To feel the sun on a warm spring day and taste its rays imbued in the fresh green things that grow on the land is the essence of life, but one that is oft forgotten.

      I am a big believer in local food security and local food systems.  I dedicate my free time and energy to participating in localized food economies and processes that support small businesses.  I strive to support other small businesses, that we may have a thriving community made up of people engaged in providing the goods and services that we need.

      The industrial system has outsourced production of most consumer goods, and the ownership of the means of production is not controlled by smallholders who live in rural economies.  In an age of decreasing opportunities for meaningful employment, there are some industries that should not be governed by industrial-complex policies.

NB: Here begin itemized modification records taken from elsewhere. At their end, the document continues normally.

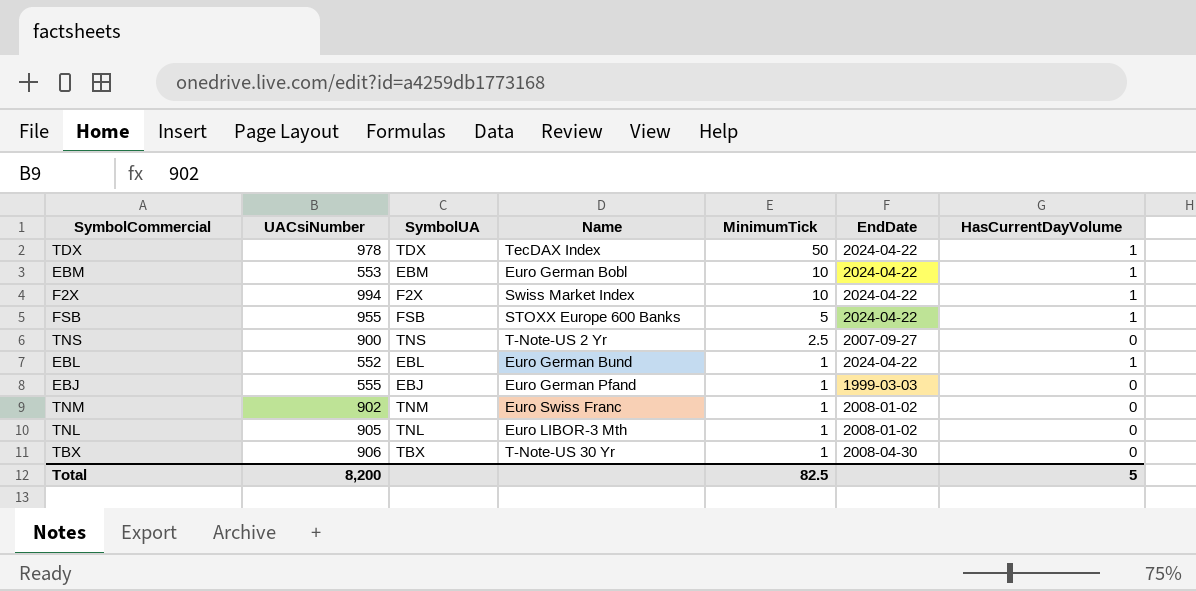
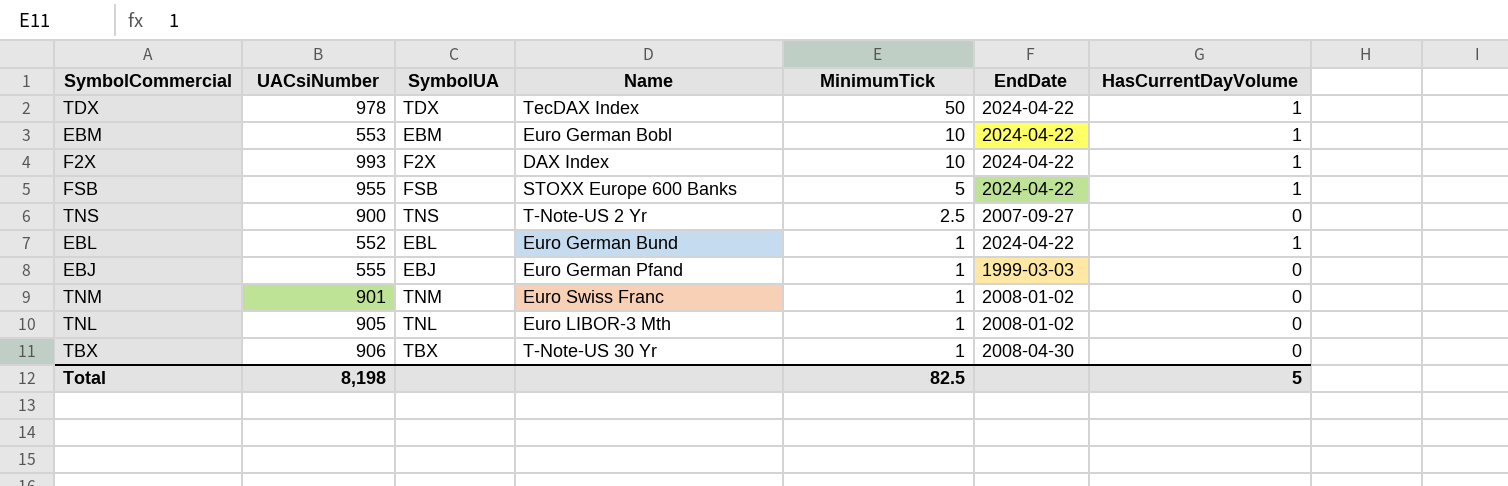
F2X | UACsiNumber: 994 -> 993
F2X | Name: Swiss Market Index -> DAX Index
TNM | UACsiNumber: 902 -> 901
Total | UACsiNumber: 8,200 -> 8,198

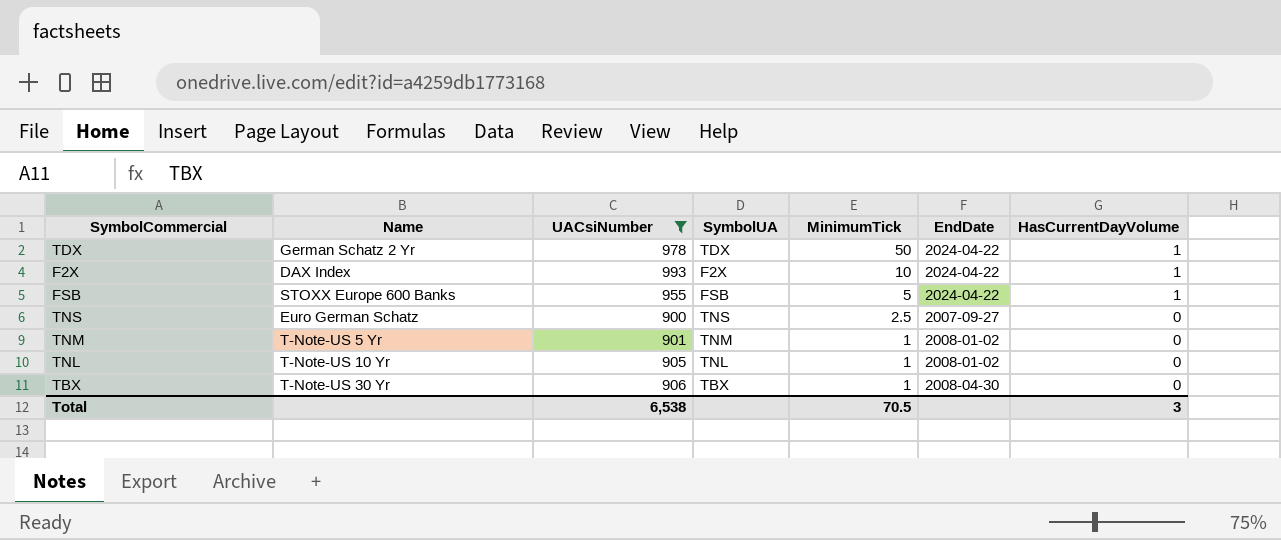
filter: none -> UACsiNumber >= 900
column Name | position: 4 -> 2
TDX | Name: TecDAX Index -> German Schatz 2 Yr
TNS | Name: T-Note-US 2 Yr -> Euro German Schatz
TNM | Name: Euro Swiss Franc -> T-Note-US 5 Yr
TNL | Name: Euro LIBOR-3 Mth -> T-Note-US 10 Yr
Total | UACsiNumber: 8,198 -> 6,538
Total | MinimumTick: 82.5 -> 70.5
Total | HasCurrentDayVolume: 5 -> 3

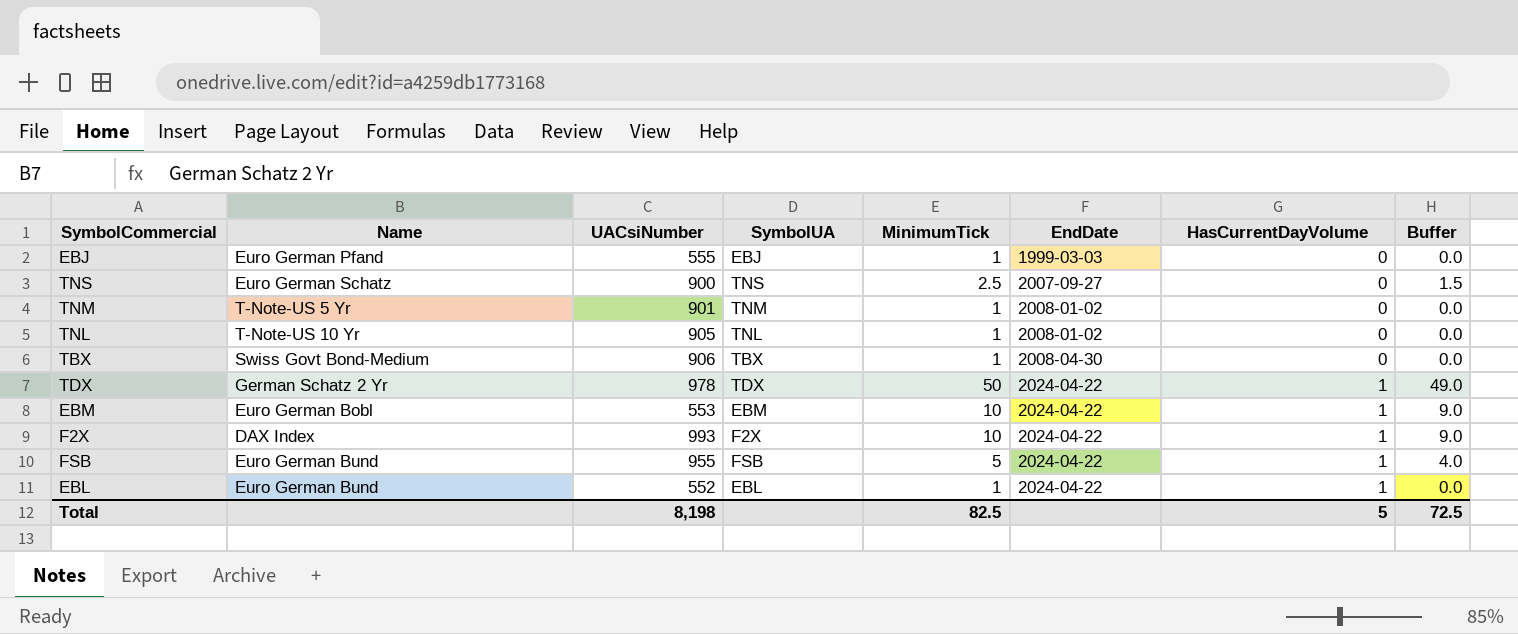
filter: UACsiNumber >= 900 -> none
row order: MinimumTick descending -> EndDate ascending
column Buffer | formula: none -> [MinimumTick] - 1
TBX | Name: T-Note-US 30 Yr -> Swiss Govt Bond-Medium
FSB | Name: STOXX Europe 600 Banks -> Euro German Bund
Total | UACsiNumber: 6,538 -> 8,198
Total | MinimumTick: 70.5 -> 82.5
Total | HasCurrentDayVolume: 3 -> 5

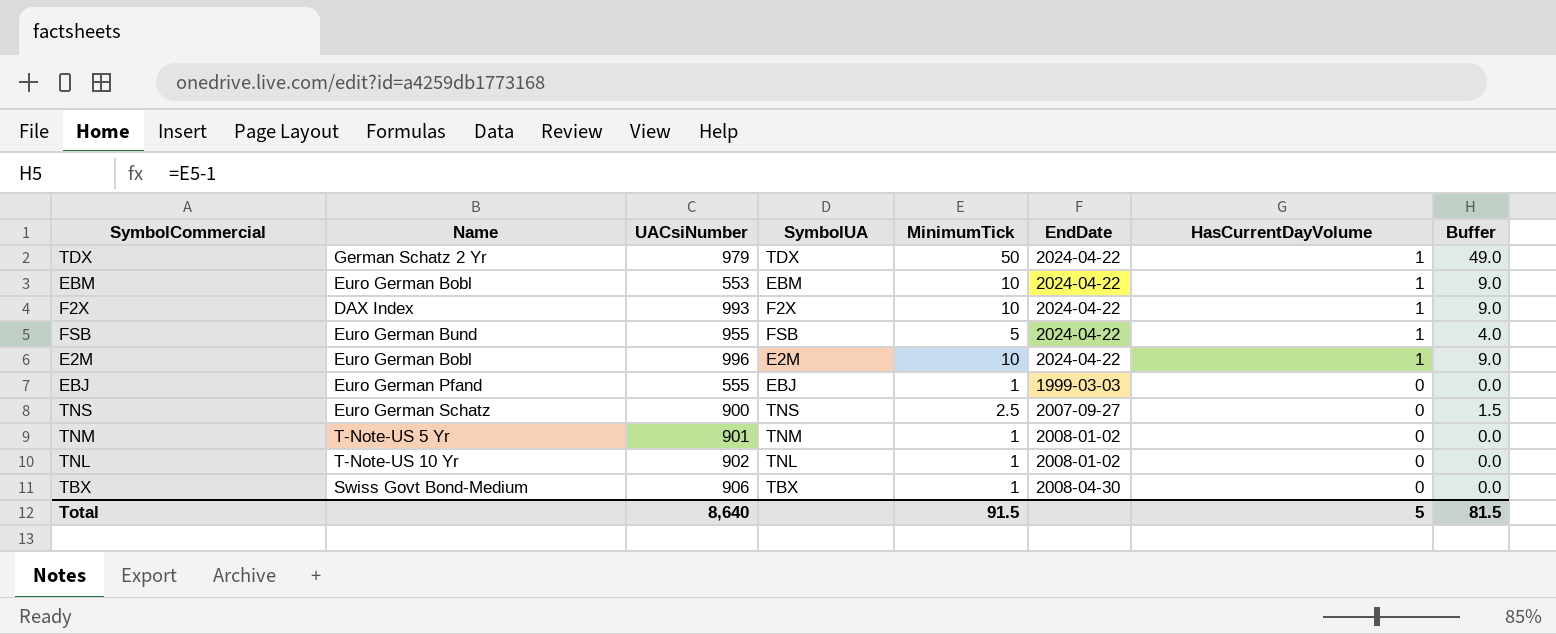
row order: EndDate ascending -> HasCurrentDayVolume descending
row EBL: Euro German Bund | 552 | EBL | 1 | 2024-04-22 | 1 | 0.0 -> none
TDX | UACsiNumber: 978 -> 979
row E2M: none -> Euro German Bobl | 996 | E2M | 10 | 2024-04-22 | 1 | 9.0
TNL | UACsiNumber: 905 -> 902
Total | UACsiNumber: 8,198 -> 8,640
Total | MinimumTick: 82.5 -> 91.5
Total | Buffer: 72.5 -> 81.5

Food production and knowledge transmission should be defined by qualitative, not quantitative indexes.  The question we should be asking about our food is “how good is it?” When we ask this question, we should be referring to the properties of which the food consists, but also to the methodologies by which those properties came to be synthesized for our consumption.

       What is the condition of the  land on which the food was grown?  Is it thriving or declining? Is it being stewarded with an eye towards sequestering carbon or is it blindly producing it?  What are the true costs of our food purchases; where and by whom are those costs borne? There are many questions that we can ask, and the answers should guide our choices and purchases.

      Food work isn’t easy, and neither are efforts to create justice within food systems.  In a nation of subsidized agribusiness, food policy becomes a tool that is weaponized against operations that do not produce large quantities of standard commodity crops.

        There is an honor that comes with food production and preparation.  To provide and prepare food for people is to participate in a fundamental connection and contract, but one which we devalue and ignore in our modern, compartmentalized society.  It is important to me to know where my food came from as much as possible; to pay homage to the social contract that is engendered by the nourishment I take into my body to sustain life.

        It is easy to pine for a forgotten past that may or may not have ever existed; we all remember “the good old days”, but the undeniable reality in which we find ourselves is one that encourages total dissociation from knowledge of origin around the things we consume.  We are taught that “an egg is an egg is an egg”. Nothing could be further from the truth; discovery of truth-of-place changes the perception of the individual like waking up from the Matrix.

       The divorcing of individuals from the deep social contracts integral to traditional communities has its roots long ago in the division of labor that made possible the rise of civilizations.  As humans became less aware and connected to the sources of food and medicine plants that sustained us, we began to lost the vitality of place. We exchanged unique representations for homogenous, reproducible experiences that are paved over the top of tradition, culture and landscape.  A fundamental impoverishment of soul and spirit occurs as we lose our connection with the land. There are concrete, simple steps that we can take in the right direction. We must support farmers and makers, using our dollars and our energetic exchanges to define community in the image we wish to see.  It is up to us.